The grants were awarded through NFWF’s Central Appalachia Habitat Stewardship Program, which receives funding from USDA’s Natural Resources Conservation Service (NRCS), USDA’s Forest Service, the U.S Fish and Wildlife Service, the American Forest Foundation, Shell Oil Company, and in western Pennsylvania, the Richard King Mellon Foundation.

“Collectively, the eleven grants we announce today will improve habitat for some of the region’s most iconic species, including eastern brook trout, hellbender and wood thrush,” said Jeff Trandahl, executive director and CEO of NFWF. “This work is possible through an impressive partnership of public and private sector organizations who all are committed to protecting and restoring this region’s rich natural heritage.” 

“Through our collaboration with the National Fish and Wildlife Foundation, we are able to support environmental organizations that do meaningful work in our communities to help fish and wildlife throughout the region,” said Shell Appalachia GM, Tonya Williams. “It’s work that leads to sustainable, long-lasting improvements in the communities near our business.”
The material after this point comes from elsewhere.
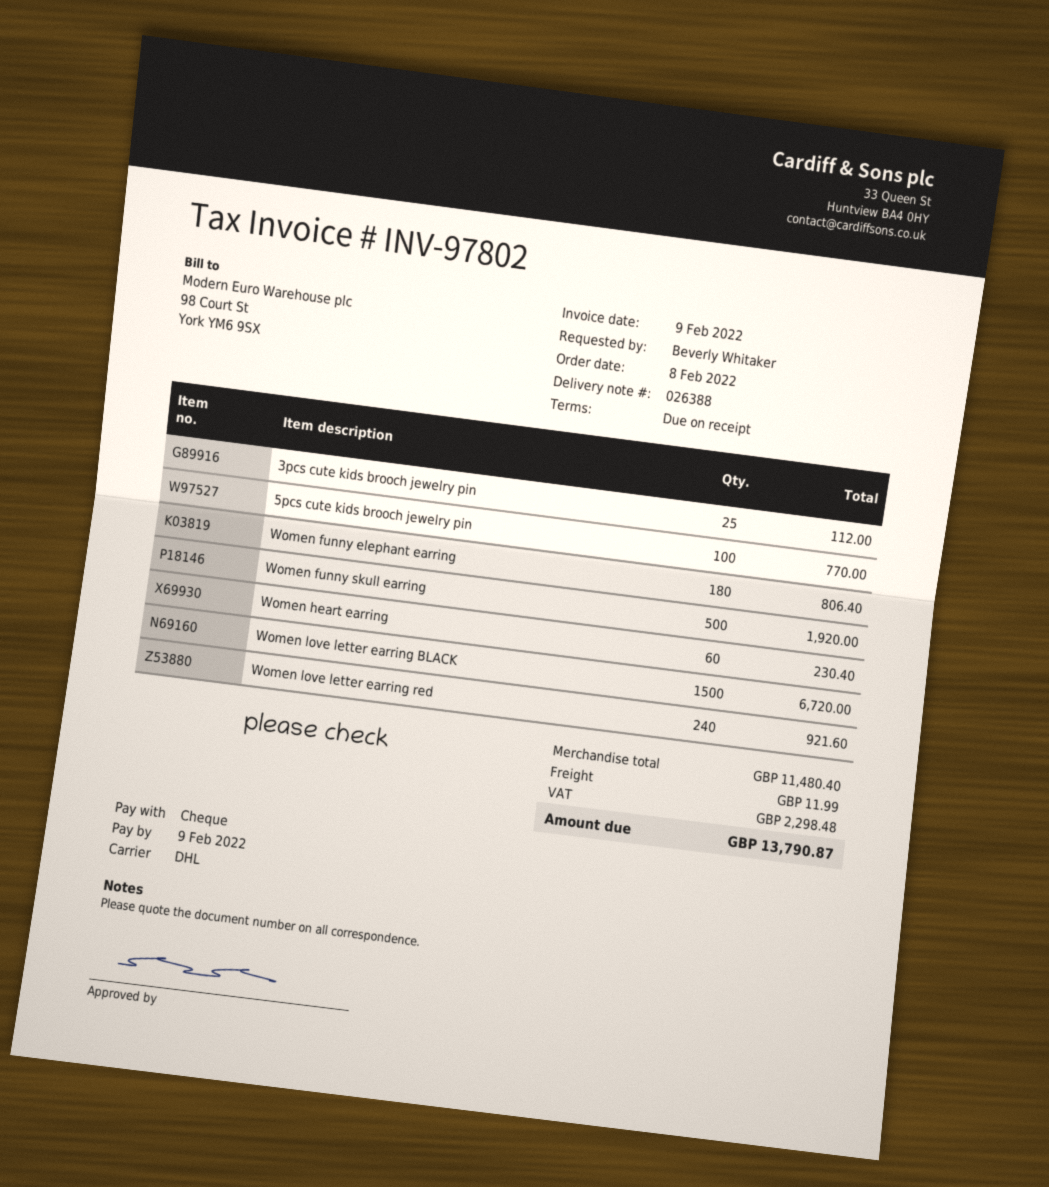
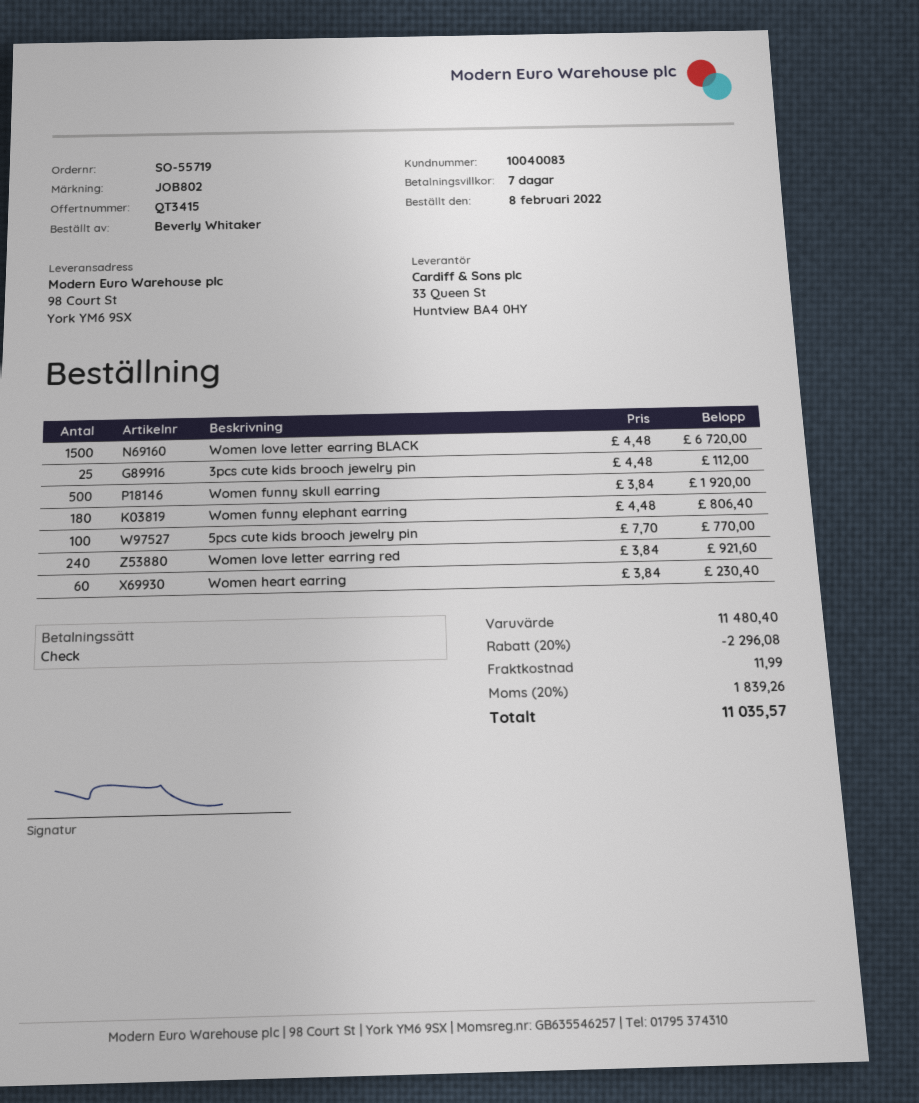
payment terms: on receipt -> 7 days
discount: none -> 20% = 2296.08
tax: 2298.48 -> 1839.26
total: 13790.87 -> 11035.57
Central Appalachia boasts some of the most biologically diverse, temperate deciduous forests in the United States. The projects announced today will enable more than 400 different landowners to improve management on more than 3,100 acres of public and private forests. This work will benefit declining populations of forest birds, including the golden-winged warbler, wood thrush and cerulean warbler.

“Through our partnership with the National Fish and Wildlife Foundation, we are able to maximize resources to achieve our shared goal of improving forest conditions to support wildlife habitat on state and private lands,” said Bob Lueckel, Acting Eastern Regional Forester, USDA Forest Service. “The Central Appalachia Habitat Stewardship program illustrates how a robust partnership program with shared interests produces results that one entity alone could not achieve. We look forward to future collaboration with NFWF and the positive outcomes from our working together to restore and sustain healthy forests.” 

The rivers and streams of the Appalachian region also are globally important habitat for unique and diverse wildlife populations, including brook trout, salamanders and a wide variety of freshwater mussels. Projects funded today will restore 10 miles of streamside forest, open up more than 25 miles of upstream habitat to fish, reintroduce 100,000 freshwater mussels to the Clinch River watershed, and create nesting habitat for the giant salamander, eastern hellbender.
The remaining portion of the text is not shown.